Il fallut quelques secondes à Isladora pour qu’elle esquisse l’ombre d’un sourire. Mais il manquait cruellement de sincérité.

— C’est le genre de malédiction de laquelle on hérite lorsqu’on tue un mari aimé qui avait promis à sa femme de rentrer. Le genre de promesse que l’on fait à sa bien aimée avant de partir sur le champ de bataille. Le genre de promesse que l’on ne peut briser que par la mort.
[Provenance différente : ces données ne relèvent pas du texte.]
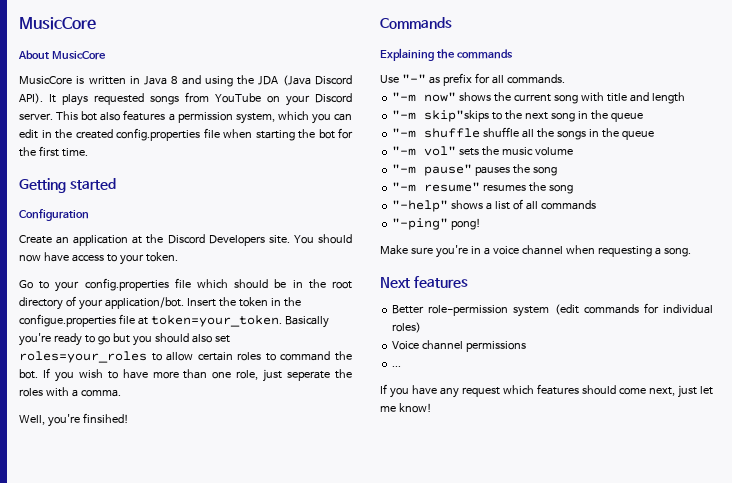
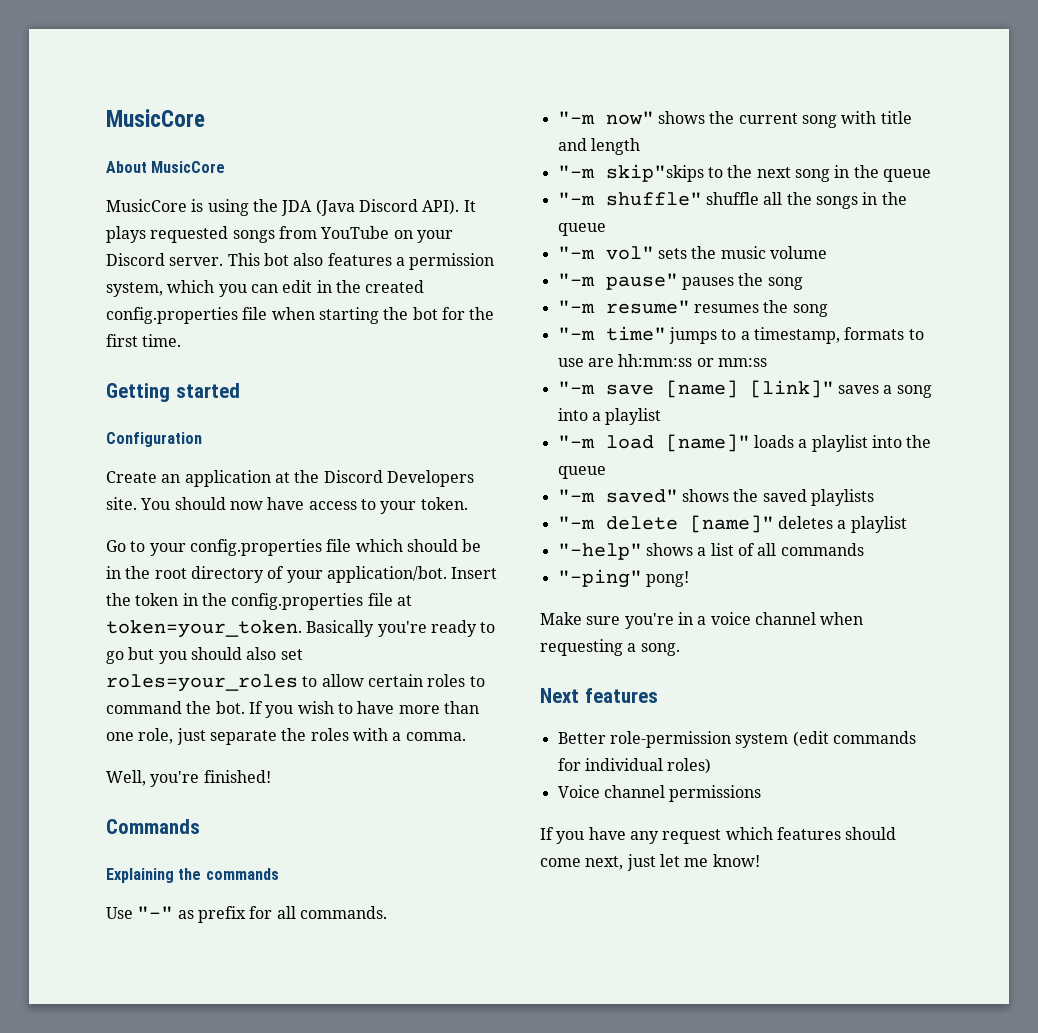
[88,75,201,85] written in Java 8 and -> (204, 205) none
[19,314,116,327] configue.properties -> [231,593,364,610] config.properties
[287,371,331,381] seperate -> [209,730,277,745] separate
[82,413,129,423] finsihed! -> [203,770,271,783] finished!
[424,128,481,138] shuffle -> [605,192,702,206] shuffle"
(574, 189) none -> [557,326,924,344] [557,354,767,367] [557,380,932,398] [557,408,662,425] [557,434,932,452] [557,466,606,479] [557,489,874,506] [557,515,907,533] // "-m time" jumps to a timestamp, formats to use are hh:mm:ss or mm:ss // "-m save [name] [link]" saves a song into a playlist // "-m load [name]" loads a playlist into the queue // "-m saved" shows the saved playlists // "-m delete [name]" deletes a playlist
[392,366,402,367] // ... -> (762, 793) none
Sa main s’était serrée sur son poignet. Ingrid voulut lui proposer son aide pour la lever, mais elle ne parvint pas à formuler sa question. Après tout, si Isladora la Noire n’y était pas parvenu, qu’est-ce qui lui disait qu’elle, elle y parviendrait ?

— S’il y a quoi que ce soit que je puisse faire…

— Rien qui ne t’implique directement, n’est-ce pas ?

Si Isladora l’avait dit sur le ton de l’ironie, la réalité de la chose transperça le cœur de la reine. Elle ne put que balbutier des mots qui sonnaient faux. Et l’Impératrice n’était ni dupe, ni imbécile.

— Tu as une image à protéger, Ingrid de Ghé. La mienne est en miettes. Je n’ai besoin de rien d’autre que de rations, de montures et de ta protection pour une nuit et une nuit seulement. Demain matin, nous serons partis, je te le promets.

— Isladora…

— C’est un long voyage. Plus nous retardons notre départ, plus le risque que les Dieux trouvent le moyen de nous mettre des bâtons dans les roues augmente. Et si ce doit être ma dernière action, si je ne dois plus jamais te revoir, alors je ne veux pas que mes derniers mots soient une supplication. Au revoir, Ingrid. Je prends congé, Votre Majesté.

Sur ce, elle s’inclina et se dirigea vers la porte, qui se referma sur elle, laissant, assise dans son grand salon rouge, une femme aux yeux mi-clos qui savouraient une dernière fois l’odeur de ce thé si particulier qu’elle ne pourrait plus jamais goûter avec autant de plaisir qu’auparavant.